(Data entries)
..........

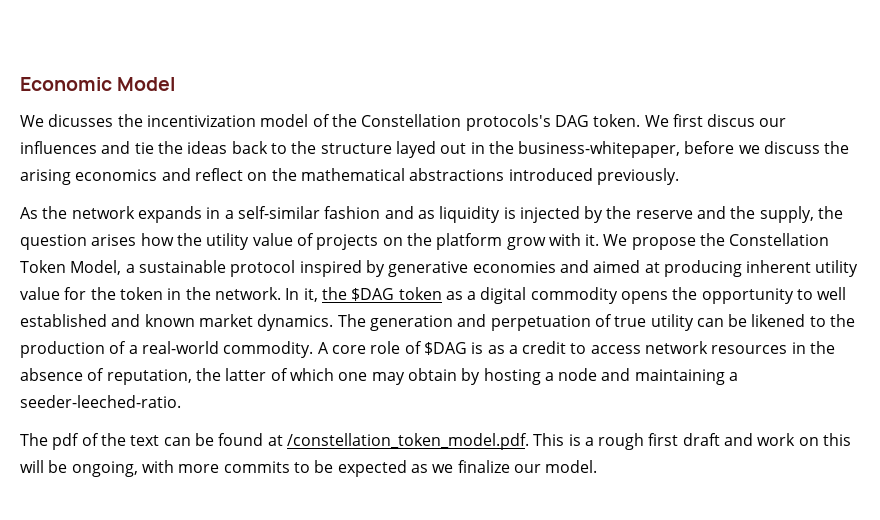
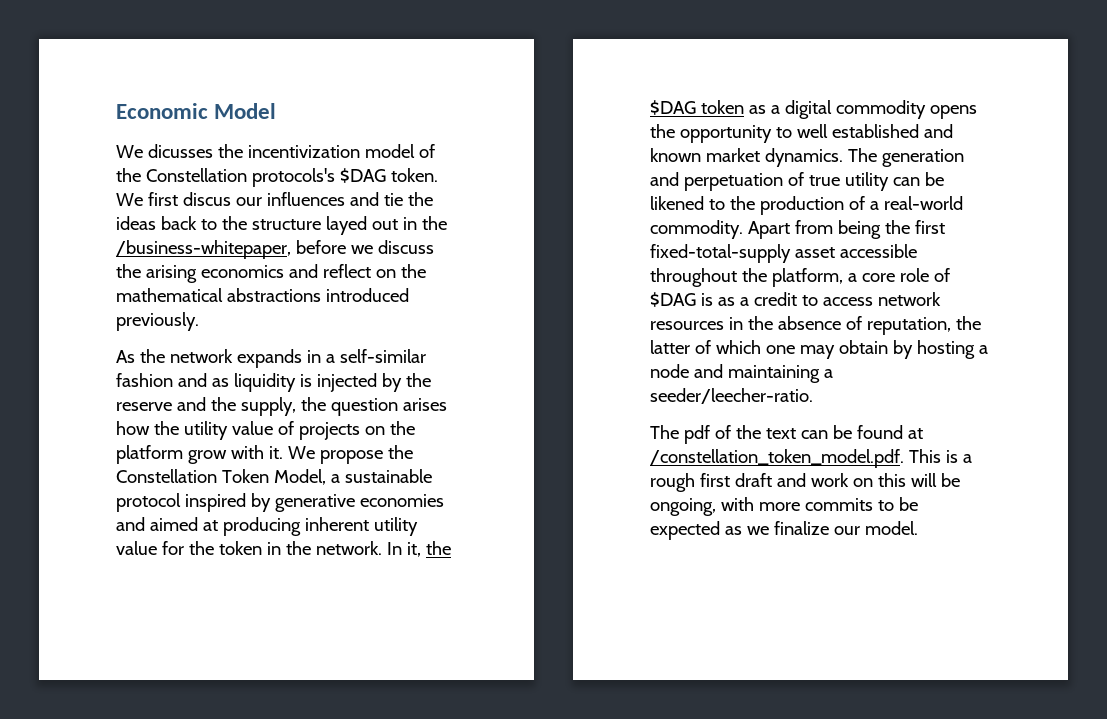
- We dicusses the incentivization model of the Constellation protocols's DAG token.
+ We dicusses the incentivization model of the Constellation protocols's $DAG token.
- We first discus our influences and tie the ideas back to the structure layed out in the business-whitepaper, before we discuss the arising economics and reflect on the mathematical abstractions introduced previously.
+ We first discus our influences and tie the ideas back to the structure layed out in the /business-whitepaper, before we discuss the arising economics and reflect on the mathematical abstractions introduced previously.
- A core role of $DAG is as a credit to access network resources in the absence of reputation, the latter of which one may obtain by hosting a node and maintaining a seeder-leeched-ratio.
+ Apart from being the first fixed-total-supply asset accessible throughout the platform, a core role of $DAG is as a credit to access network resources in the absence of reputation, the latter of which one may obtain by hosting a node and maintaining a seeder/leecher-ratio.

..........

• **To do**
Return the lines beginning at the one that contains "- We first discus" and continuing through the last line of the data, exactly as they stand and without any others.

• **Reply**
- We first discus our influences and tie the ideas back to the structure layed out in the business-whitepaper, before we discuss the arising economics and reflect on the mathematical abstractions introduced previously.
+ We first discus our influences and tie the ideas back to the structure layed out in the /business-whitepaper, before we discuss the arising economics and reflect on the mathematical abstractions introduced previously.
- A core role of $DAG is as a credit to access network resources in the absence of reputation, the latter of which one may obtain by hosting a node and maintaining a seeder-leeched-ratio.
+ Apart from being the first fixed-total-supply asset accessible throughout the platform, a core role of $DAG is as a credit to access network resources in the absence of reputation, the latter of which one may obtain by hosting a node and maintaining a seeder/leecher-ratio.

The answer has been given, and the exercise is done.